━━ INPUT FOR THIS TASK

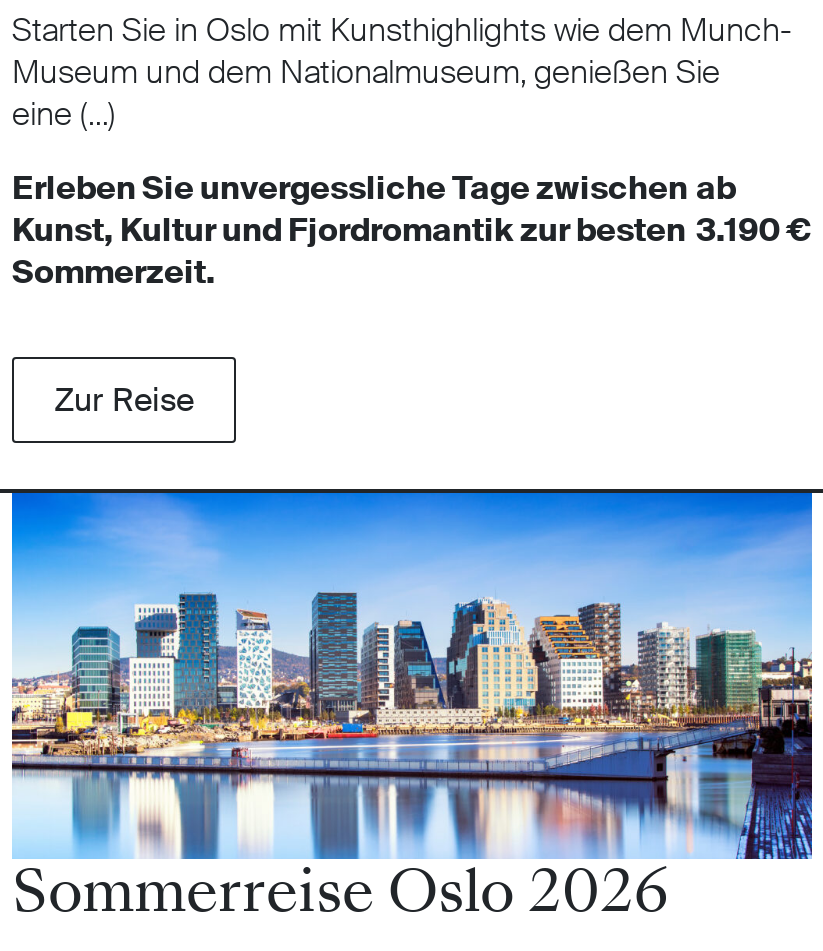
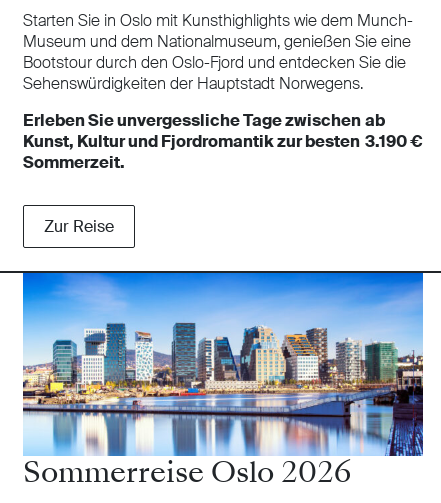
- Museum und dem Nationalmuseum, genießen Sie
- eine (…)
+ Museum und dem Nationalmuseum, genießen Sie eine
+ Bootstour durch den Oslo-Fjord und entdecken Sie die
+ Sehenswürdigkeiten der Hauptstadt Norwegens.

━━━━

WHAT THIS TASK INVOLVES:
Locate the word "Nationalmuseum" in the records above, and return each line that has it.

ANSWER TO THIS TASK:
- Museum und dem Nationalmuseum, genießen Sie
+ Museum und dem Nationalmuseum, genießen Sie eine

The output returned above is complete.